Spirals of re-validation

In the UK, revalidation, to the eyes of anyone in a permanent post, brings thoughts of GMC pleasing e-paperwork and the joy of yet more hours staring at a barely functional system to prove you are safe and sensible enough to not play with computers but auscultate bunnies (where necessary) and diagnose life-threatening disorders.

To our more statistically minded colleagues, it might bring about thoughts of repeating a validation – a process of assuring a prediction model, which may be prognostic, diagnostic or risk-based – to check it’s still valid, perhaps after calibration. Model, in this setting, just means fancy equation, or ‘maths machinery’. Sadly there are no tiny die-cast toys to actually play with.

Now the basic idea of validation is to check a prediction model, for example a way of estimating the prognosis of a patient admitted to PICU, is still accurate and any factors in the model work to discriminate between the high and low risk cases. It might be that if overall survival has improved, the model still works, but it needs it’s sights raising a little. (If you think of the model as producing a straight line on a graph, this can be thought of as altering the raising the intercept.)

Alternatively, it might be that the factors which were hugely prognostic previously just aren’t as discriminating; we may have improved our ability to ventilate, control blood pressure and fix failing kidneys further than we could before. In these cases, the line is at the wrong angle, and needs re-sloping.

These modifications of the model are re-calibrations. Now if you think about it, the first time the model was produced it was calibrated. And we needed to validate it. Now we have re-calibrated it, do we need to re-validate it. And if we tweak a bit more, do we need to re-assess our tweaking a bit … until we have spiraled into a madness of unending fiddlechecking?

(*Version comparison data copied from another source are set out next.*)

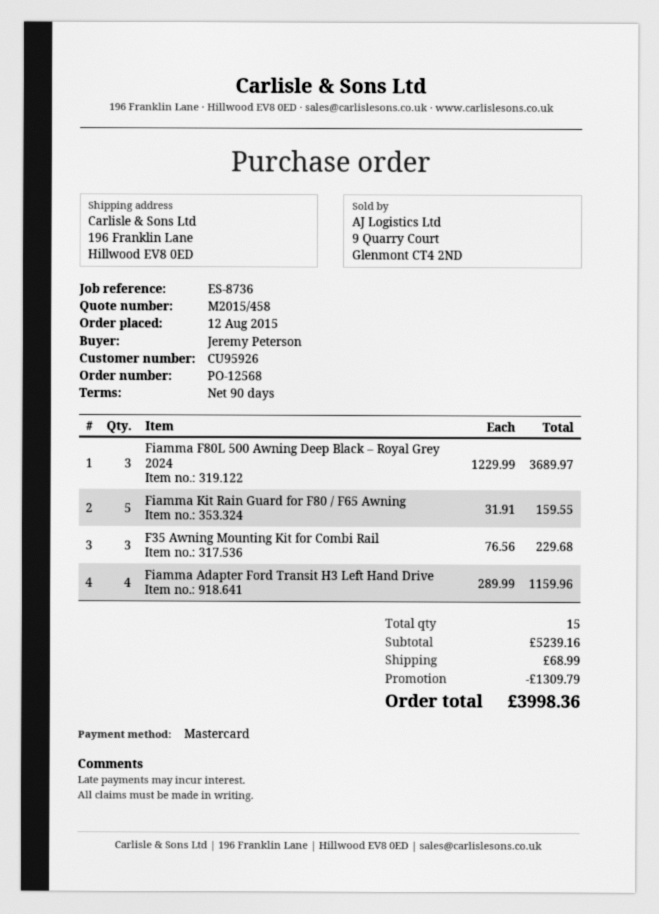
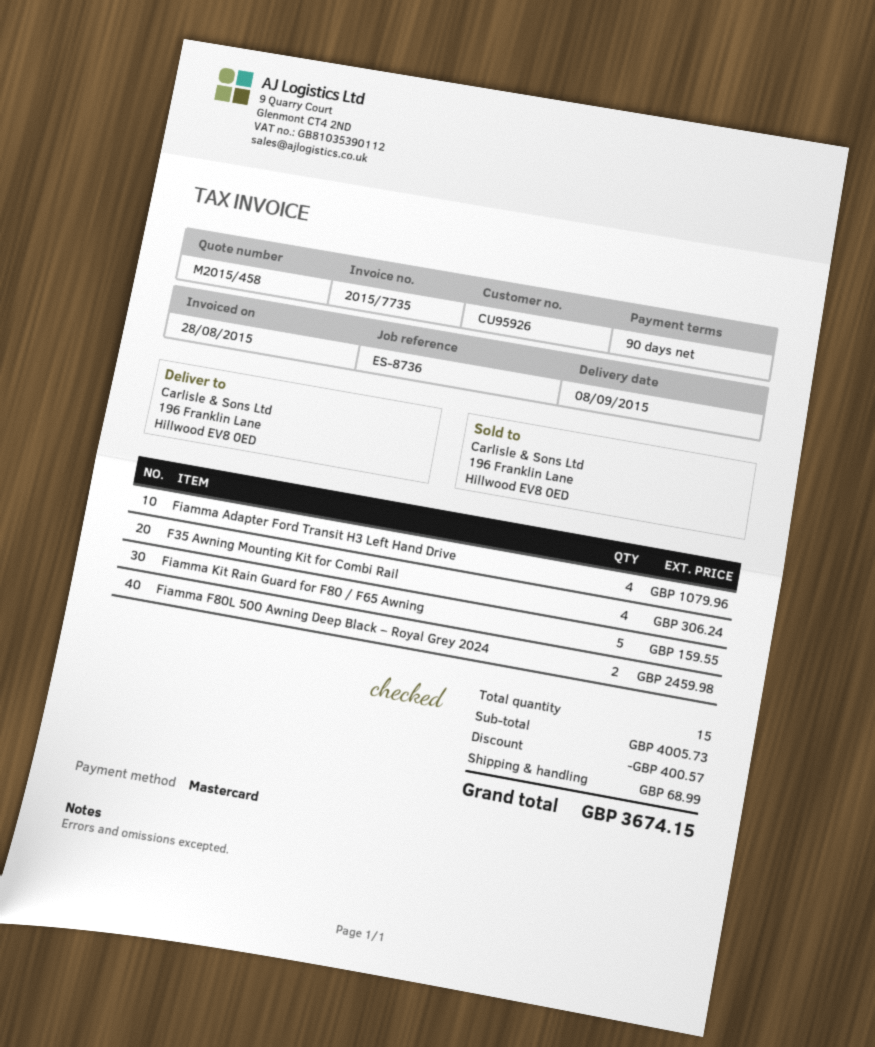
Fiamma F80L 500 Awning Deep Black – Royal Grey 2024: 3 for 3689.97 -> 2 for 2459.98
F35 Awning Mounting Kit for Combi Rail: 3 for 229.68 -> 4 for 306.24
Fiamma Adapter Ford Transit H3 Left Hand Drive: 4 for 1159.96 -> 4 for 1079.96
subtotal: 5239.16 -> 4005.73
discount: 1309.79 -> 400.57
total: 3998.36 -> 3674.15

Well… like most things in life … there’s a balance to be struck. Practically, we have to believe that we can use the model (if it’s any good), but recall we need to keep making sure it works every now and then. So there are very clever folks who will periodically check for calibration and shift things like the PIM score, producing era-specific modifications like PIM2 and PIM3. Some diagnostic models are suggested to be calibrated against local baseline rates of certain disease-states, in an attempt to compromise the maths and the medicine. As the user of evidence, the key parts seem to be, as always: check the methods are sound; assess the outcomes for relevance; make sure the study can apply to your group of patients and fiddle sensibly to make it work.